Mammut ritrovato negli USA

L’agricoltore si è poi rivolto a Daniel Fisher, antropologo presso il Museo di Paleontologia di questa università, famoso per aver scoperto nel corso degli ultimi 36 anni circa 30 mammut (della famiglia Elephantidae) e mastodonti (della famiglia dei Mammutidae, che non deve essere confusa con quella dei mammut) in tutto il Nord America. Il ritrovamento di James Setola si è rivelato essere un osso pelvico di mammut. E dopo una giornata intera a scavare l’animale, il team di paleontologi ha recuperato circa il 20% dello scheletro, compreso il cranio e le due zanne, numerose vertebre e costole, il bacino e le due scapole.

Braccato dagli uomini?

Secondo i ricercatori dell’Università del Michigan, l’animale sarebbe un maschio adulto morto da 11.700-15.000 anni. La datazione sarà precisata in seguito, dopo test più specifici. Si tratta di una scoperta molto importante perché lo scheletro è molto più completo rispetto alla maggior parte dei resti dei 30 mammut (e 300 mastodonti) ritrovati nello stato del Midwest (USA) che secondo Daniel Fisher costituirebbe un’eccellente prova di attività umana. Infatti, gli scienziati ritengono che l’animale sia stato ucciso da uomini preistorici che avrebbero nascosto la carcassa in un laghetto al fine di tornare successivamente per recuperare la carne. Una strategia di conservazione che il signor Fisher aveva già riscontrato in altri siti della regione.

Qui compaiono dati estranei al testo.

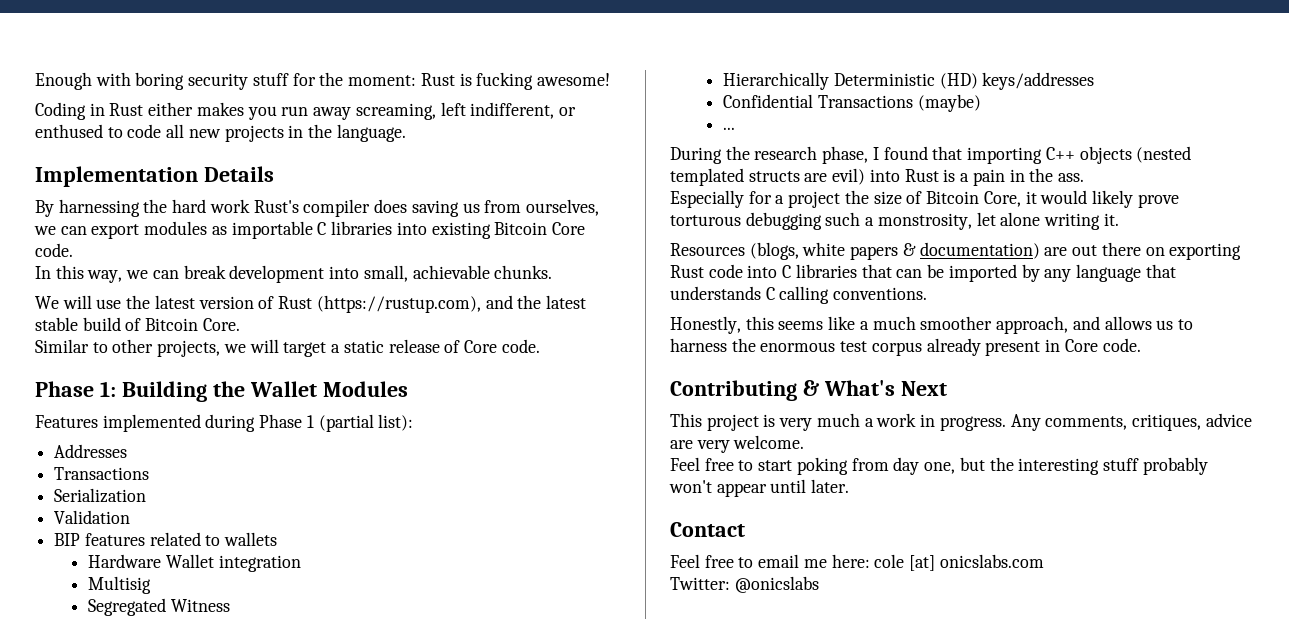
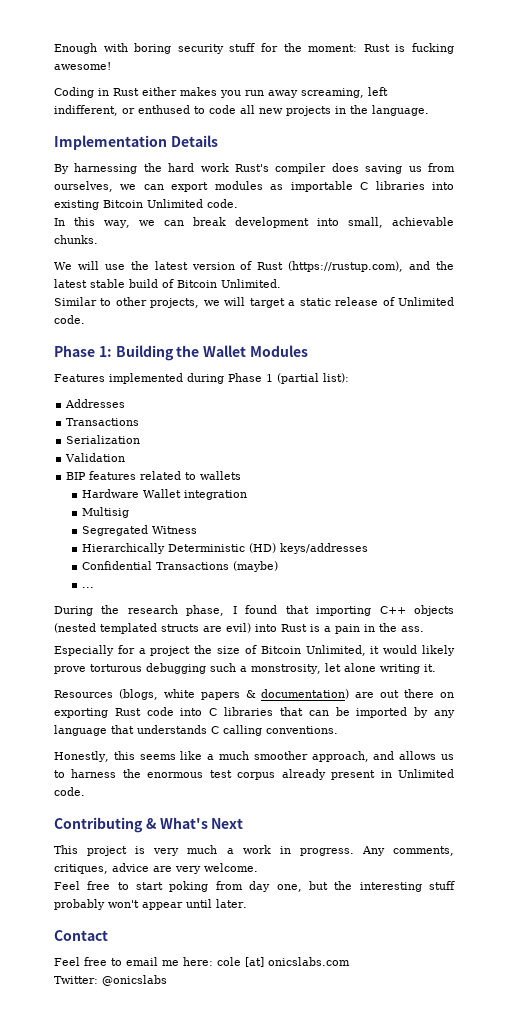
[551,222,585,235] Core -> [147,199,203,208] Unlimited
[202,318,240,331] Core. -> [221,279,281,288] Unlimited.
[463,340,497,353] Core -> [398,297,455,306] Unlimited
[983,191,1021,207] Core, -> [305,645,366,656] Unlimited,
[1064,339,1098,352] Core -> [398,769,455,778] Unlimited

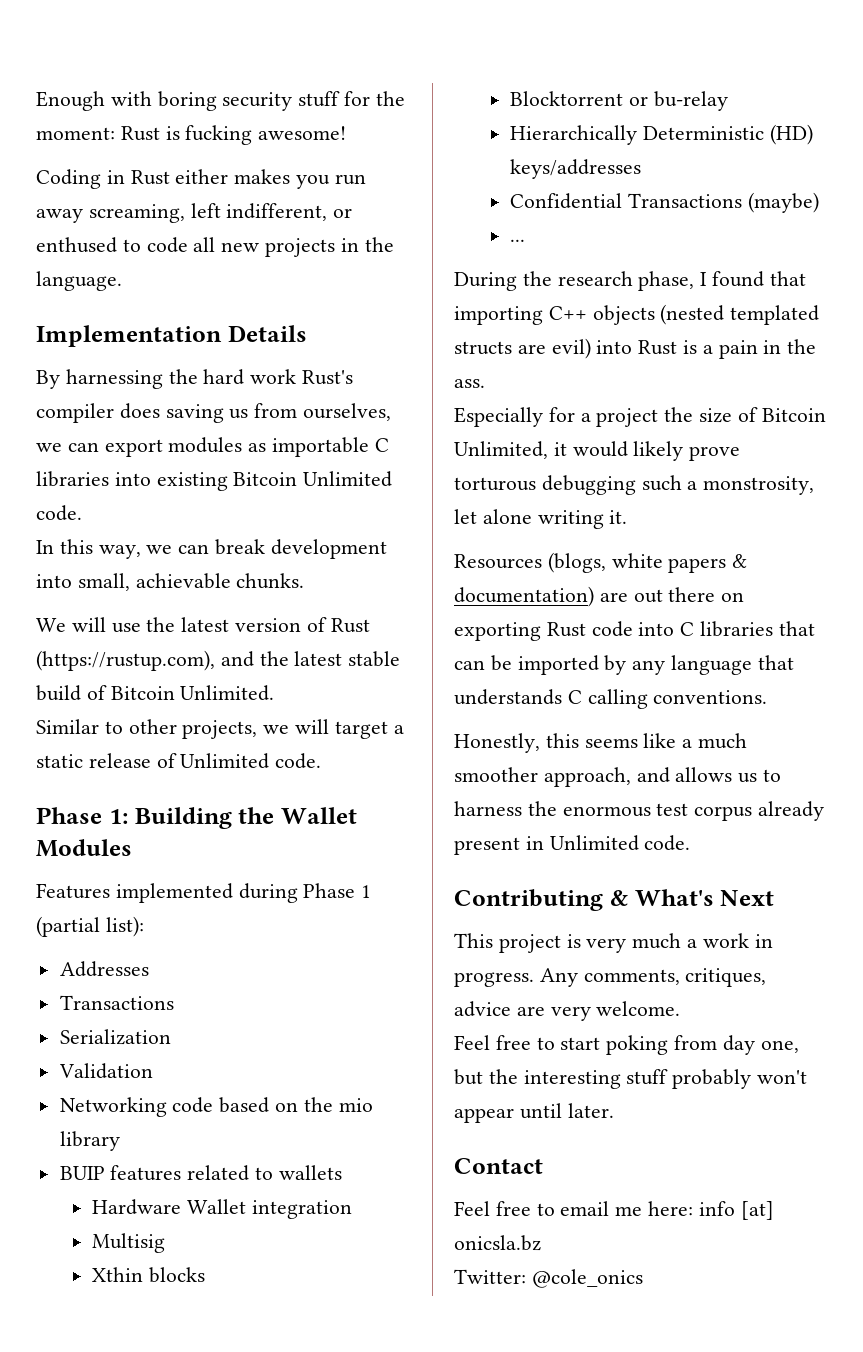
[66,472,87,480] BIP -> [59,1097,373,1117] [59,1131,120,1151] [59,1166,105,1180] Networking code based on the mio library // BUIP
[81,525,197,536] Segregated Witness -> [92,1267,206,1283] [510,91,728,111] Xthin blocks // Blocktorrent or bu-relay
[217,957,350,967] cole [at] onicslabs.com -> [698,1201,774,1220] [454,1235,541,1251] info [at] onicsla.bz
[102,975,167,986] @onicslabs -> [531,1269,643,1288] @cole_onics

Se seguiamo questa ipotesi, i massi di roccia, grandi come palloni da basket, scoperti accanto ai resti di mammut possono essere stati utilizzati come ancore per mantenere la carcassa sul fondo dell’acqua. I ricercatori hanno recuperato accanto a una delle zanne una piccola pietra che potrebbe essere stata utilizzata come un utensile da taglio. Infine, Daniel Fisher spiega che le vertebre del collo non sono distribuite in modo casuale, come avviene normalmente a seguito di una morte naturale, ma sono state perfettamente allineate, come se qualcuno avesse “tagliato un grosso pezzo del corpo e l’avesse collocato nello stagno per il stoccaggio“.